:: THE PROBLEM ::
Give back exactly the lines of the data below, starting with the line that has "including tags (Transactions-legacy)." and going on through the line that has "4. Transactions provides".

:: INFORMATION ::
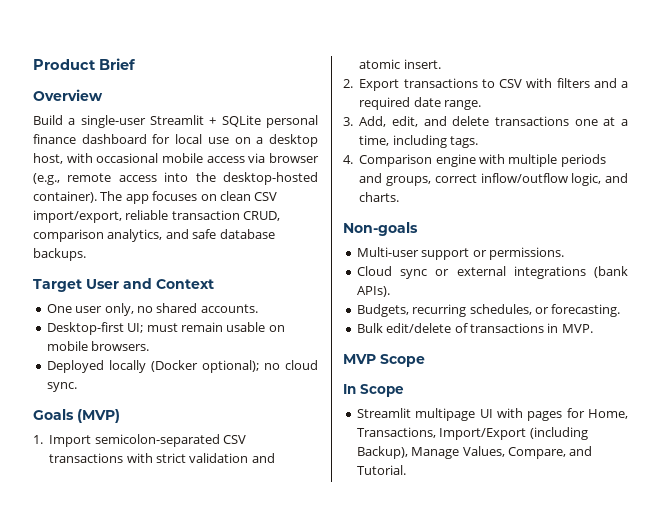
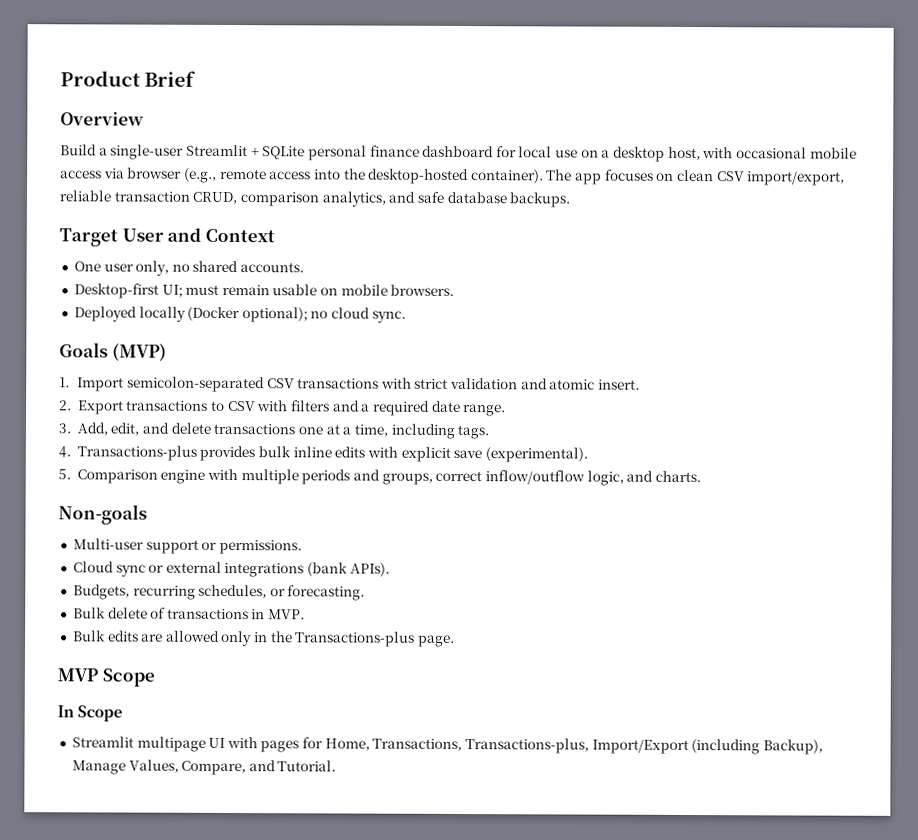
- 4. Comparison engine with multiple periods and groups, correct inflow/outflow logic, and charts.
+ 4. Transactions-plus provides bulk inline edits with explicit save (experimental).
+ 5. Comparison engine with multiple periods and groups, correct inflow/outflow logic, and charts.
- Bulk edit/delete of transactions in MVP.
+ Bulk delete of transactions in MVP.
+ Bulk edits are allowed only in the Transactions-plus page.
- Streamlit multipage UI with pages for Home, Transactions, Import/Export (including Backup), Manage Values, Compare, and Tutorial.
+ Streamlit multipage UI with pages for Home, Transactions, Transactions-plus, Import/Export (including Backup), Manage Values, Compare, and Tutorial.

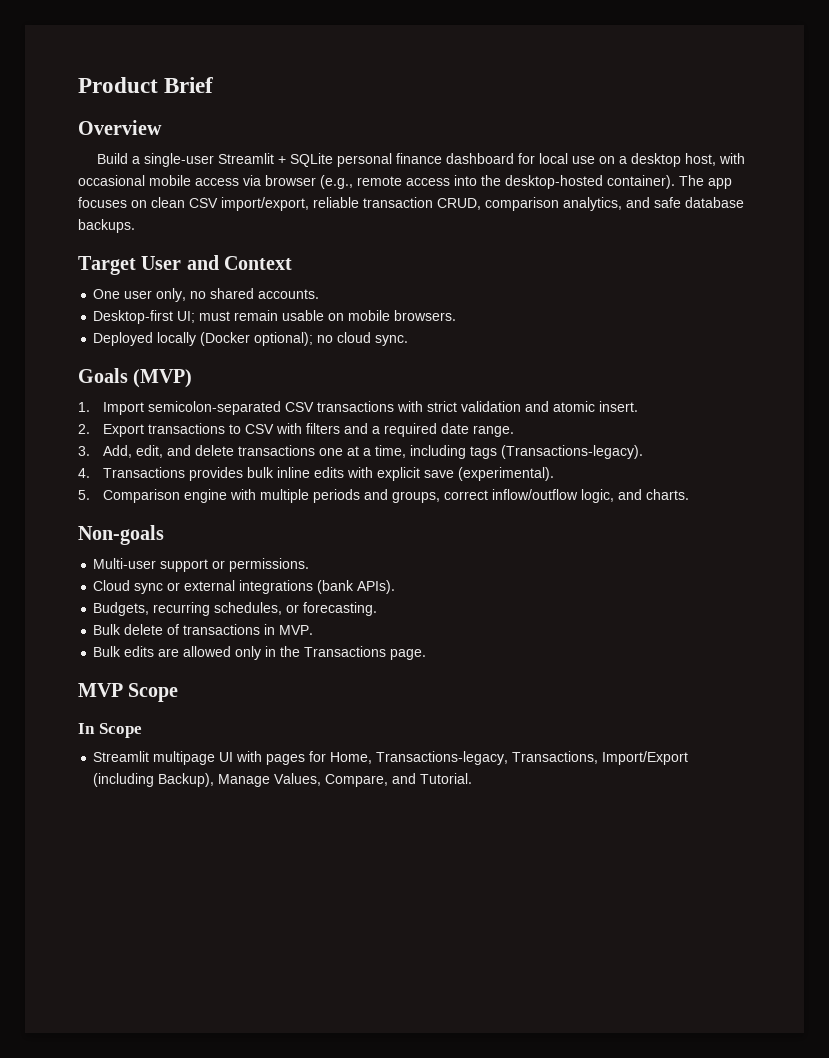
- 3. Add, edit, and delete transactions one at a time, including tags.
+ 3. Add, edit, and delete transactions one at a time, including tags (Transactions-legacy).
- 4. Transactions-plus provides bulk inline edits with explicit save (experimental).
+ 4. Transactions provides bulk inline edits with explicit save (experimental).
- Bulk edits are allowed only in the Transactions-plus page.
+ Bulk edits are allowed only in the Transactions page.
- Streamlit multipage UI with pages for Home, Transactions, Transactions-plus, Import/Export (including Backup), Manage Values, Compare, and Tutorial.
+ Streamlit multipage UI with pages for Home, Transactions-legacy, Transactions, Import/Export (including Backup), Manage Values, Compare, and Tutorial.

:: WRITTEN ANSWER ::
+ 3. Add, edit, and delete transactions one at a time, including tags (Transactions-legacy).
- 4. Transactions-plus provides bulk inline edits with explicit save (experimental).
+ 4. Transactions provides bulk inline edits with explicit save (experimental).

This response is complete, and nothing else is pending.